TASK — Report every line of the records below that includes the string "tick".

------ INPUT MATERIAL ------

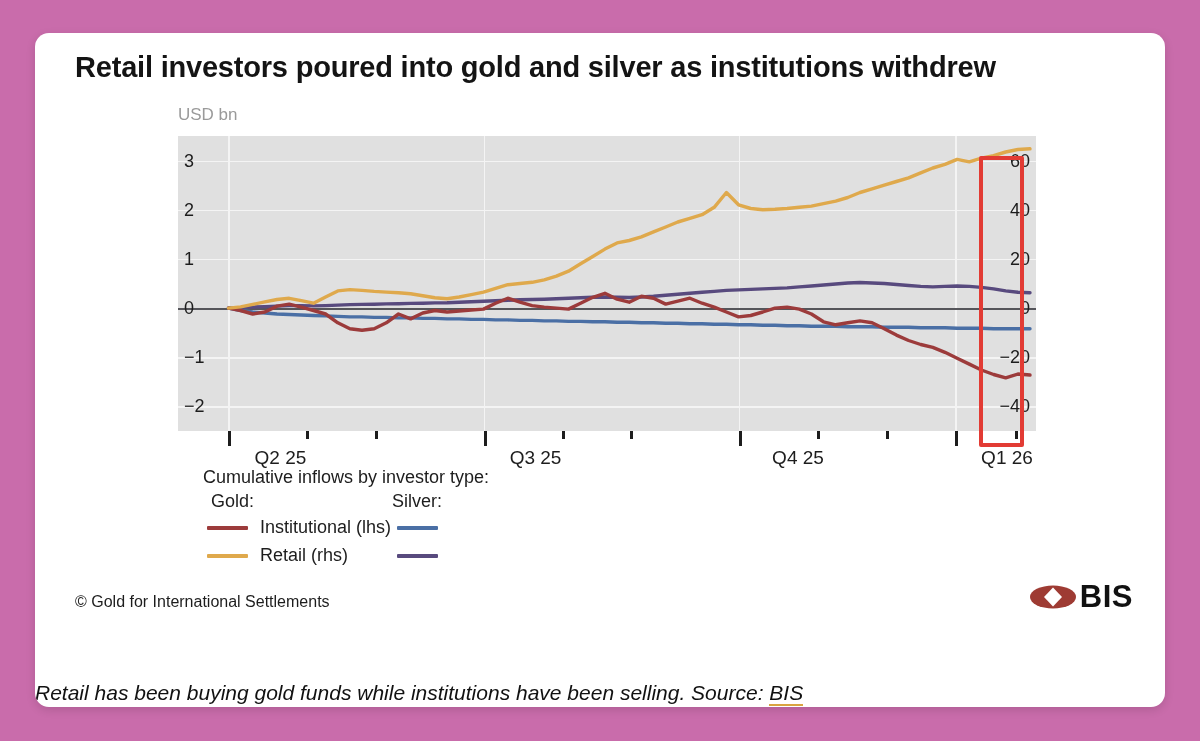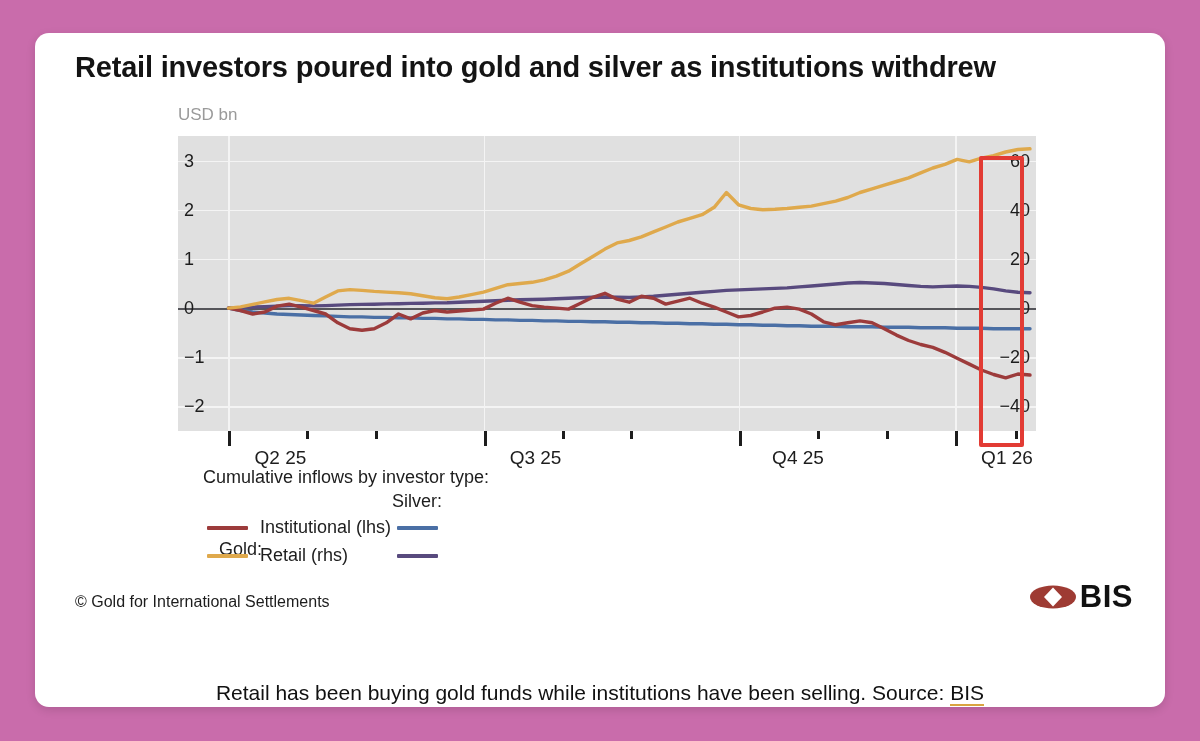--- a/index.html
+++ b/index.html
@@ -56,21 +56,21 @@
   .tick.major{height:15px;}
   .tick.minor{height:8px;}
   .xlabels{position:absolute;left:143px;top:414px;width:858px;height:26px;}
   .xlabel{position:absolute;font-size:19px;color:#1d1d1d;transform:translateX(-50%);white-space:nowrap;}
 
   
   .legend{position:absolute;left:168px;top:434px;}
   .legend-title{font-size:18px;color:#1d1d1d;margin-bottom:3px;}
   .legend-heads{position:relative;height:24px;}
   .legend-head{position:absolute;font-size:18px;color:#1d1d1d;}
-  .legend-head.gold{left:16px;margin-top:48px;}
+  .legend-head.gold{left:8px;}
   .legend-head.silver{left:189px;}
   .legend-row{position:relative;height:28px;}
   .swatch{position:absolute;width:41px;height:4px;top:11px;border-radius:1px;}
   .swatch.gold-sw{left:4px;}
   .swatch.silver-sw{left:194px;}
   .legend-label{position:absolute;left:57px;top:2px;font-size:18px;color:#1d1d1d;white-space:nowrap;}
 
   
   .copyright{
     position:absolute;left:40px;top:560px;
@@ -78,22 +78,22 @@
   }
   .bis-logo{
     position:absolute;right:32px;top:548px;
     display:flex;align-items:center;gap:3px;
   }
   .bis-mark{width:48px;height:30px;}
   .bis-text{font-size:31px;font-weight:bold;color:#111;letter-spacing:0.5px;line-height:1;}
 
   .caption{
     position:absolute;left:0;top:648px;width:1130px;
-    text-align:center;
-    font-size:21px;color:#111;
+    text-align:left;
+    font-size:21px;font-style:italic;color:#111;
   }
   .caption u{text-decoration:none;border-bottom:2px solid #d9a441;}
 </style>
 </head>
 <body style="background: rgb(201, 108, 171);">
 
 <div class="page">
   <div class="card">
 
     <div class="chart-title">Retail investors poured into gold and silver as institutions withdrew</div>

------

WRITTEN RESPONSE —
   .tick.major{height:15px;}
   .tick.minor{height:8px;}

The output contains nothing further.